Presidents also receive faster access to better specialists, in part because few can refuse such an important patient. (As Rob Darling, the White House physician for Bill Clinton, told the Los Angeles Times, “If the president comes to us this morning with a mole on his cheek, a dermatologist will be seeing him today.”) This might not always be a good thing, since VIPs like the president are sometimes overtreated by their starstruck doctors. Regardless, too much quick access to specialists is not a problem most Americans have: 51 percent struggle to find care in the evenings and on weekends without going to an emergency room, according to the Commonwealth Fund.
At one point, the president was allowed to leave Walter Reed before he was discharged to take a joyride and wave to his supporters. Though few contagious people would ask to do this, it’s unlikely that a hospital would let them if they tried. “They would never, ever let anybody else do that,” McDermott says. (A spokesperson for Walter Reed told me, “Our COVID-19 treatment plans are uniquely tailored based on the presentation of each individual patient, and these treatments also adhere to the most updated national societal guidelines.”)
For Trump’s four-day stay at Walter Reed, the hospital will bill the president’s health insurance, the White House spokesperson Judd Deere told me. Though Barack Obama bought his own health insurance through the Affordable Care Act’s health-insurance exchange, it is not clear which insurance plan Trump has. Deere said that “the president received the same health-insurance options that are available to all federal employees.” He may have been referring to the Federal Employees Health Benefits Program, for which the government pays the majority of the premiums. (Here, too, the president differs from some of his countrymen, 8.5 percent of whom are uninsured—more than were uninsured when Trump took office.)
For the average American, a hospital stay for COVID-19 would rack up quite a bill. Remdesivir, one of the antiviral drugs Trump took, costs insurers $3,120. For someone insured by a large employer, being hospitalized for COVID-19-related pneumonia could cost more than $1,300 out of pocket, according to an analysis from the Kaiser Family Foundation, and someone insured by a small business might pay even more. Without insurance, the bill would be more like $73,000. People the president’s age would likely be on Medicare, which would charge them $1,408 for their COVID-19 treatment, not including any extended stays or rehab, according to the Kaiser Family Foundation analysis.
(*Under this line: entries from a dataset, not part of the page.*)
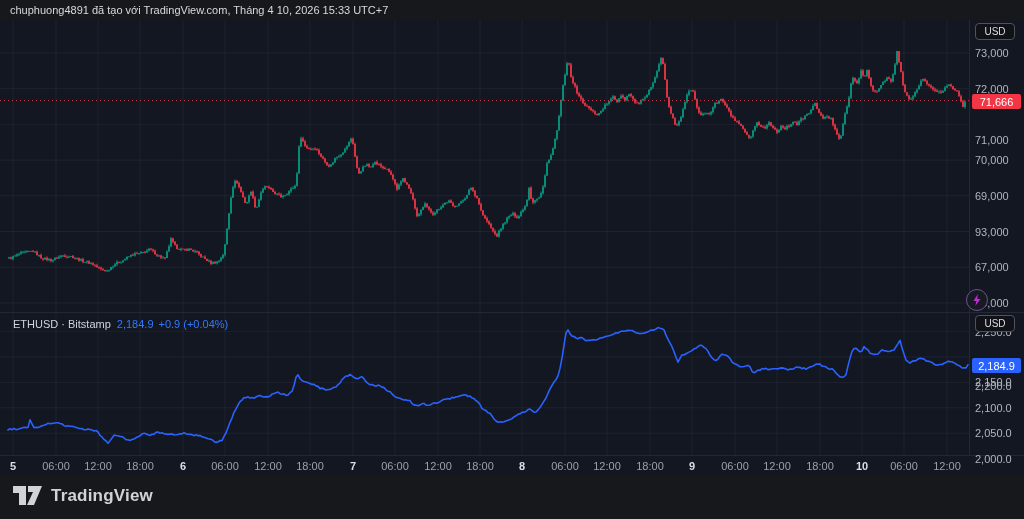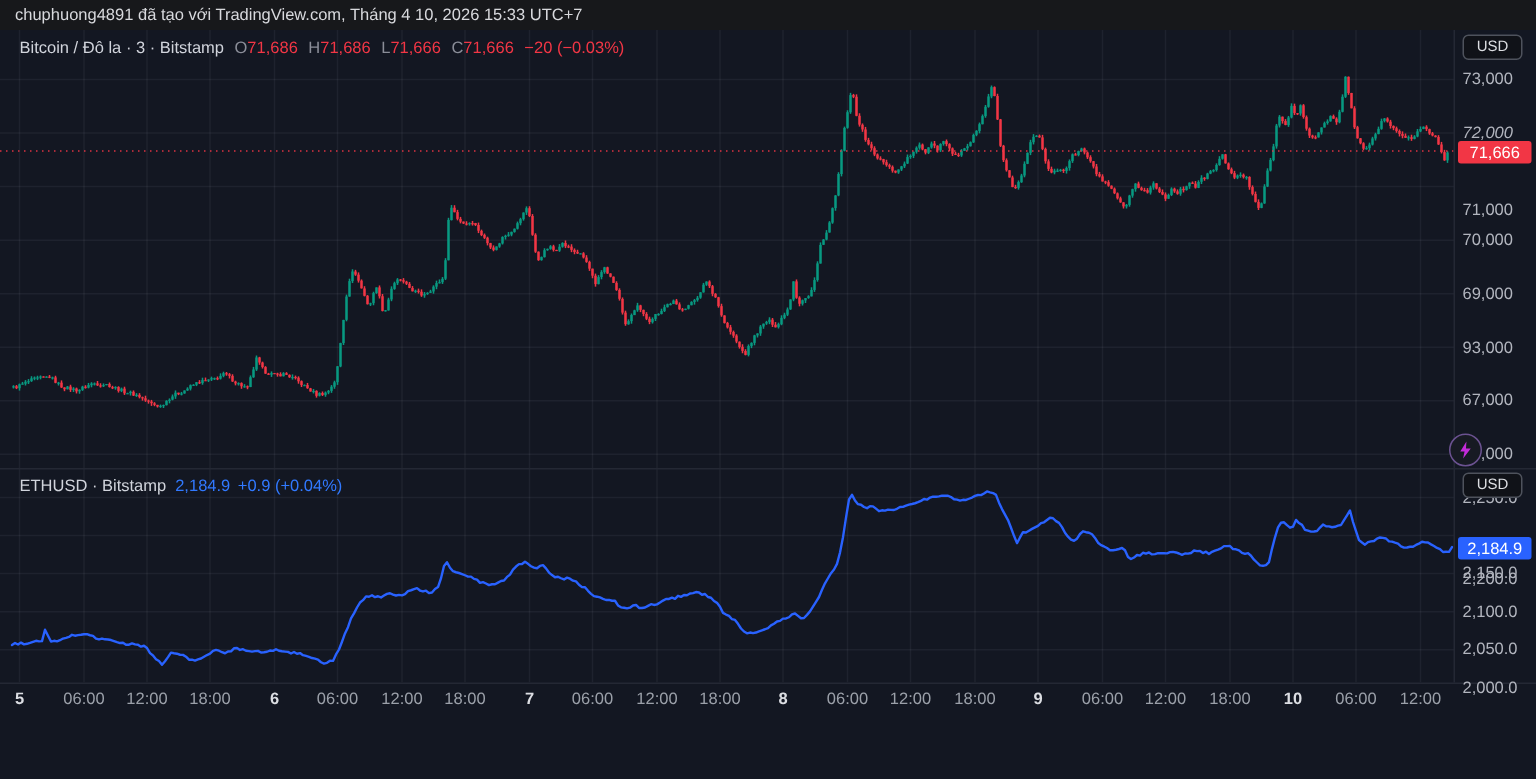--- a/index.html
+++ b/index.html
@@ -1081,9 +1081,6 @@
     <div class="sep-h" style="top:435px"></div>
     <div class="sep-v"></div>
 
-    <div class="legend" id="btc-legend" style="top:6px">
-      <span class="t">Bitcoin / Đô la · 3 · Bitstamp</span><span class="lbl">O</span><span class="red">71,686</span><span class="lbl">H</span><span class="red">71,686</span><span class="lbl">L</span><span class="red">71,666</span><span class="lbl">C</span><span class="red">71,666</span><span class="red chg">−20 (−0.03%)</span>
-    </div>
 
     <div class="legend" id="eth-legend" style="top:298px">
       <span class="t">ETHUSD · Bitstamp</span><span class="blue val">2,184.9</span><span class="blue" style="margin-left:5px">+0.9 (+0.04%)</span>

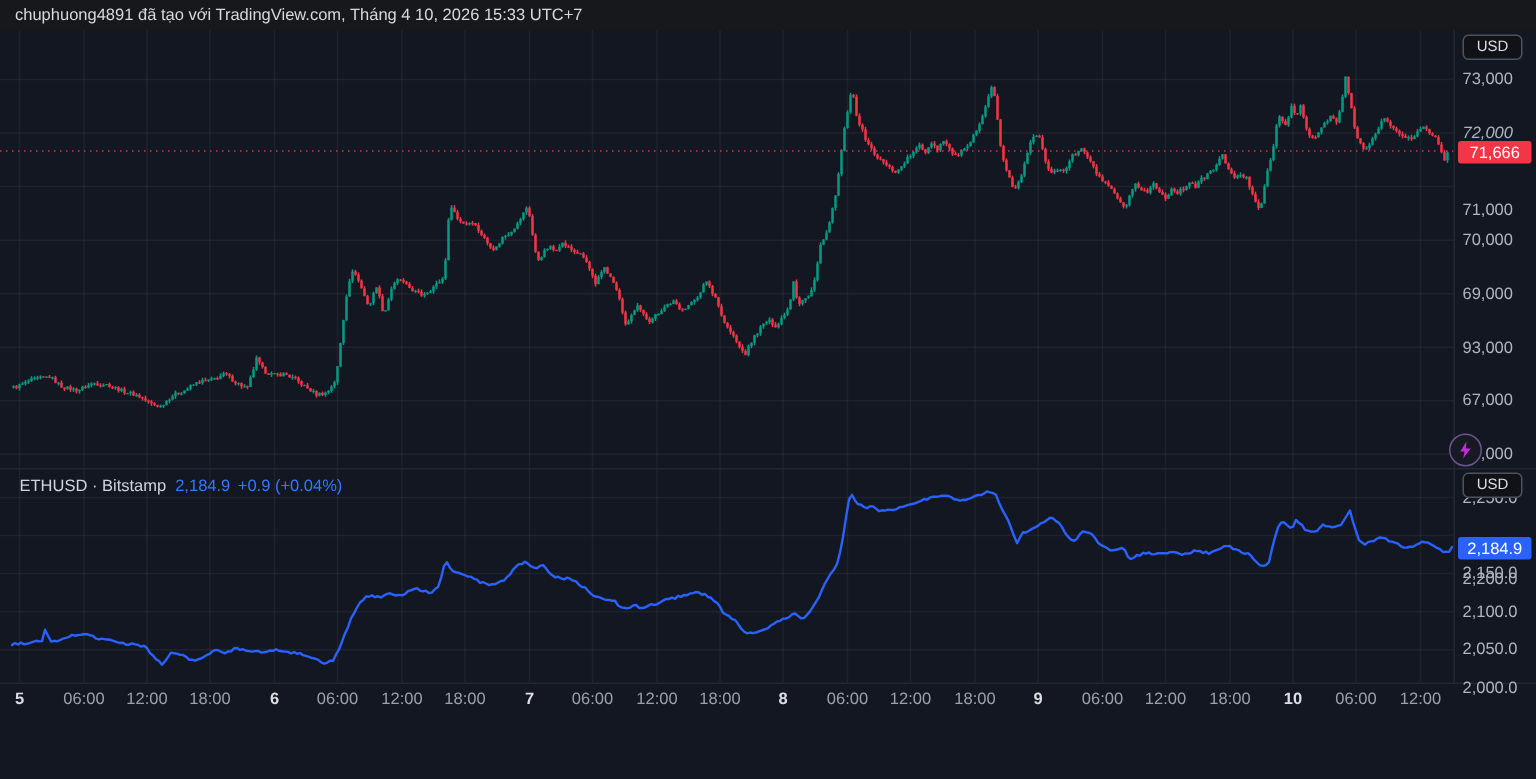--- a/index.html
+++ b/index.html
@@ -1098,7 +1098,7 @@
       </svg>
     </div>
   <div class="axis-label" style="top: 27px;">73,000</div>
-      <div class="axis-label" style="top: 63px; font-style: italic;">72,000</div>
+      <div class="axis-label" style="top: 63px;">72,000</div>
       <div class="axis-label" style="top: 98px; margin-top: 16px;">71,000</div>
       <div class="axis-label" style="top: 134px;">70,000</div>
       <div class="axis-label" style="top: 170px;">69,000</div>

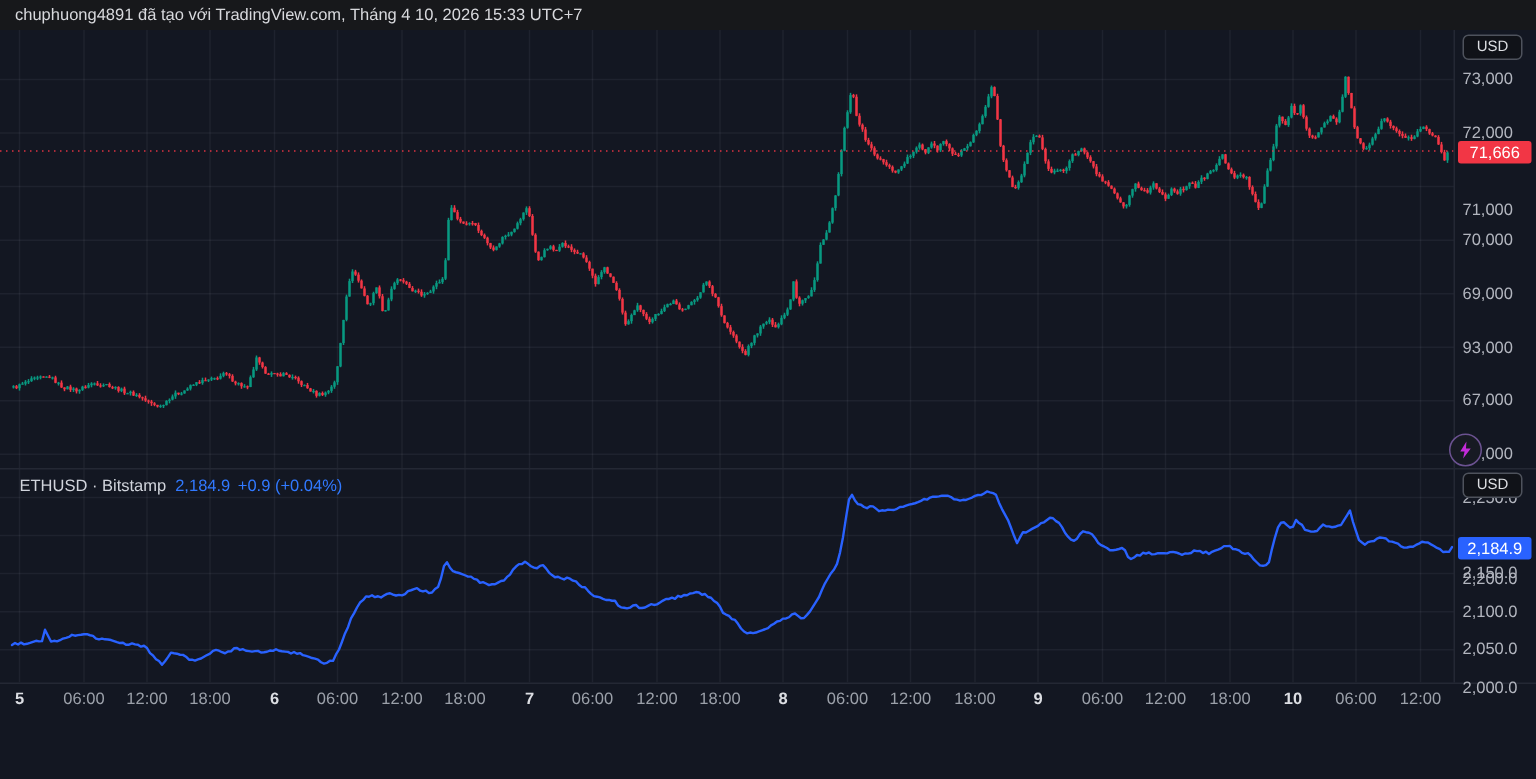--- a/index.html
+++ b/index.html
@@ -1136,6 +1136,15 @@
       <div class="time-label" style="left: 947px;">12:00</div>
     </div>
 
+  <div id="footer">
+    <div id="tv-logo">
+      <svg width="31" height="21" viewBox="0 0 31 21">
+        <path d="M1 1 h13 v19 h-7 V8 H1 Z" fill="#d2d3d6"></path>
+        <path d="M16 1 h14 l-8 19 h-7 l6 -13 h-5 Z" fill="#d2d3d6"></path>
+      </svg>
+      <span>TradingView</span>
+    </div>
+  </div>
 
 </div>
A nonmilitary American rushed to a military hospital such as Walter Reed might be faced with an even larger and more relentless medical bill. Civilians currently owe about $198 million to military hospitals for medical treatments, as I reported in January, and unlike nonprofit hospitals, the facilities are required to take “aggressive action” to settle outstanding debts.
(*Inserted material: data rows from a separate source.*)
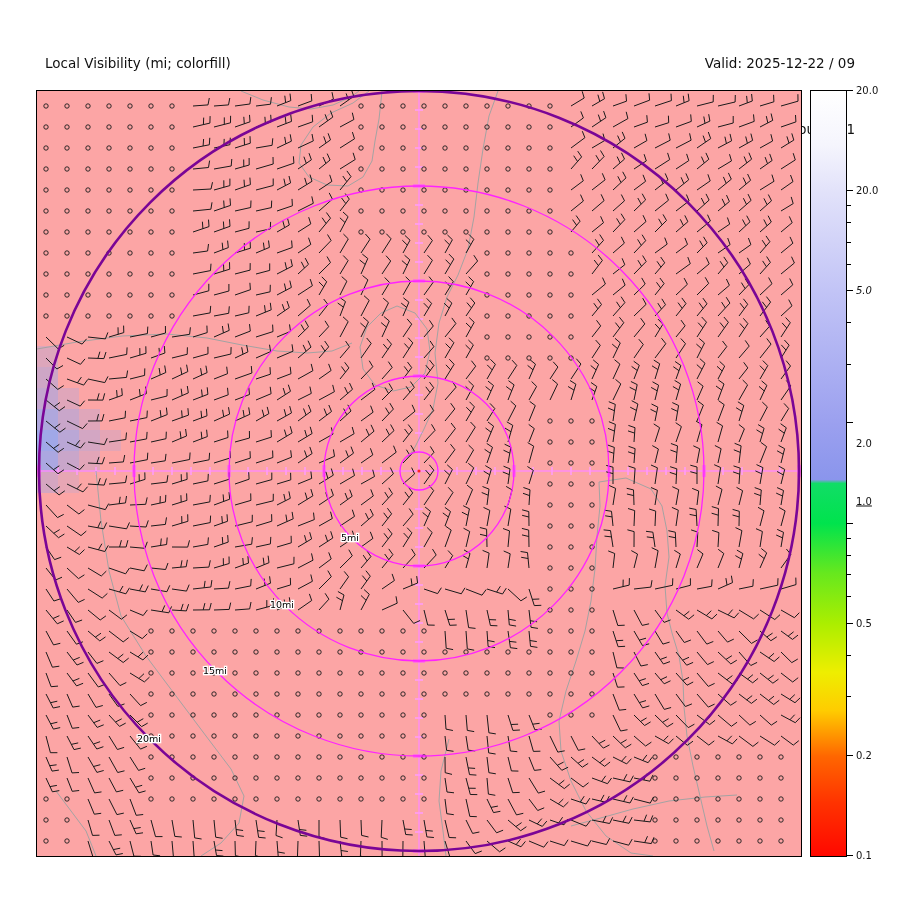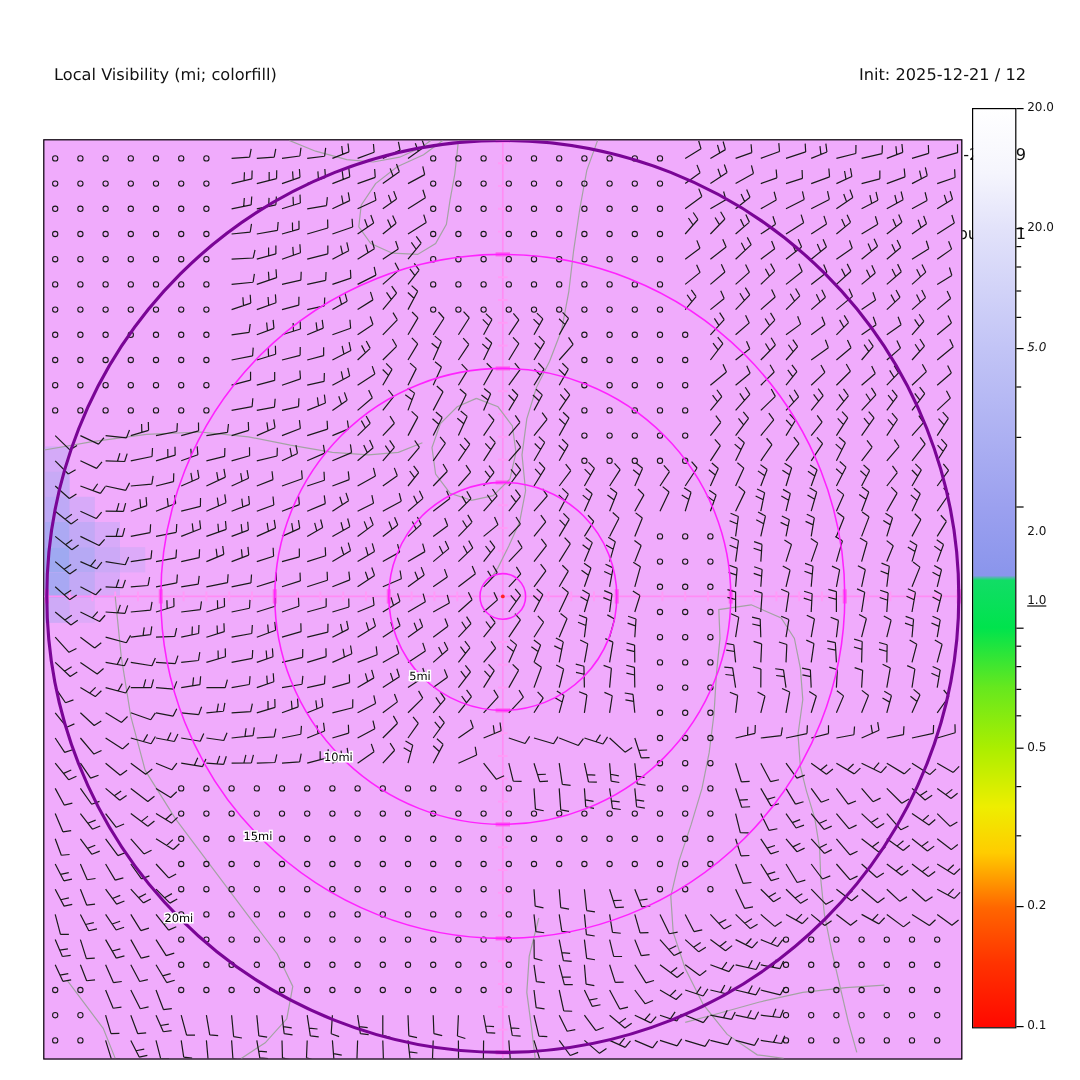--- a/index.html
+++ b/index.html
@@ -23,7 +23,6 @@
     <div>Lowest model level winds (barbs; kts)</div>
   </div>
   <div class="hdr-right">
-    <div>Init: 2025-12-21 / 12</div>
     <div>Valid: 2025-12-22 / 09</div>
     <div>Forecast hour: 021</div>
   </div>

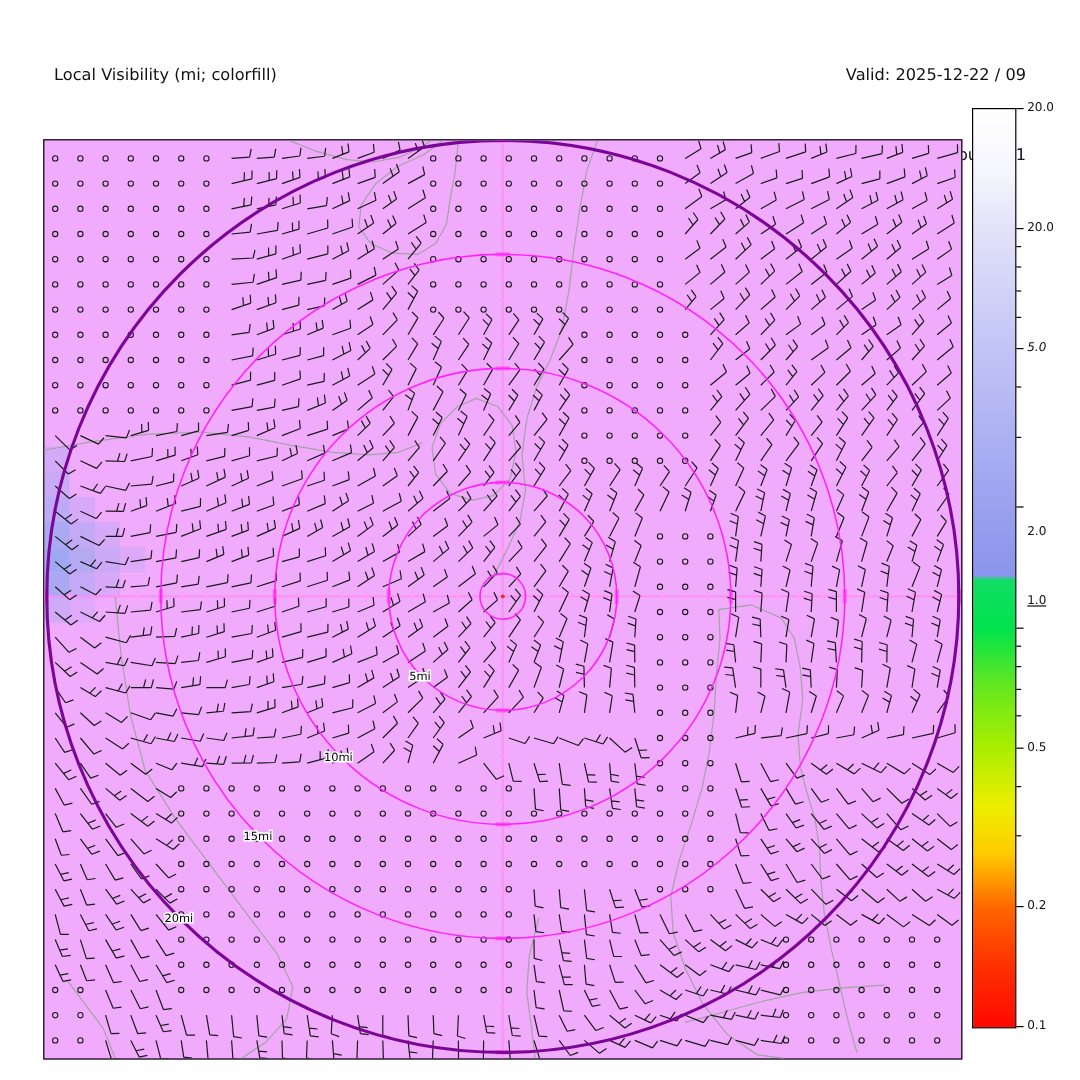--- a/index.html
+++ b/index.html
@@ -7,7 +7,7 @@
         font-family:"DejaVu Sans","Liberation Sans",sans-serif;color:#111;}
   .hdr-left{position:absolute;left:45px;top:8px;font-size:13.5px;line-height:22px;white-space:pre;}
   .hdr-right{position:absolute;right:45px;top:8px;font-size:13.5px;line-height:22px;text-align:right;white-space:pre;}
-  #plot{position:absolute;left:36px;top:90px;width:764px;height:765px;border:1px solid #000;background:#f0abfc;margin-top:26px;}
+  #plot{position:absolute;left:36px;top:90px;width:764px;height:765px;border:1px solid #000;background:#fca5a5;}
   #plot svg{display:block;overflow:hidden;}
   #cbar{position:absolute;left:810px;top:90px;width:35px;height:765px;border:1px solid #000;}
   #cbar-ticks{position:absolute;left:847px;top:90px;width:53px;height:767px;}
Even as Trump was receiving treatment at Walter Reed, his administration was continuing to fight in court to overturn the Affordable Care Act, the 2010 law that dramatically reformed health insurance in this country, prohibiting discrimination against people with preexisting conditions and eliminating lifetime limits on insurance benefits. Trump has repeatedly promised to come up with a replacement health-care plan for the country “very soon,” but has failed to do so. If the ACA were deemed unconstitutional, someone like Trump, who has had COVID-19, could be discriminated against for having a preexisting condition.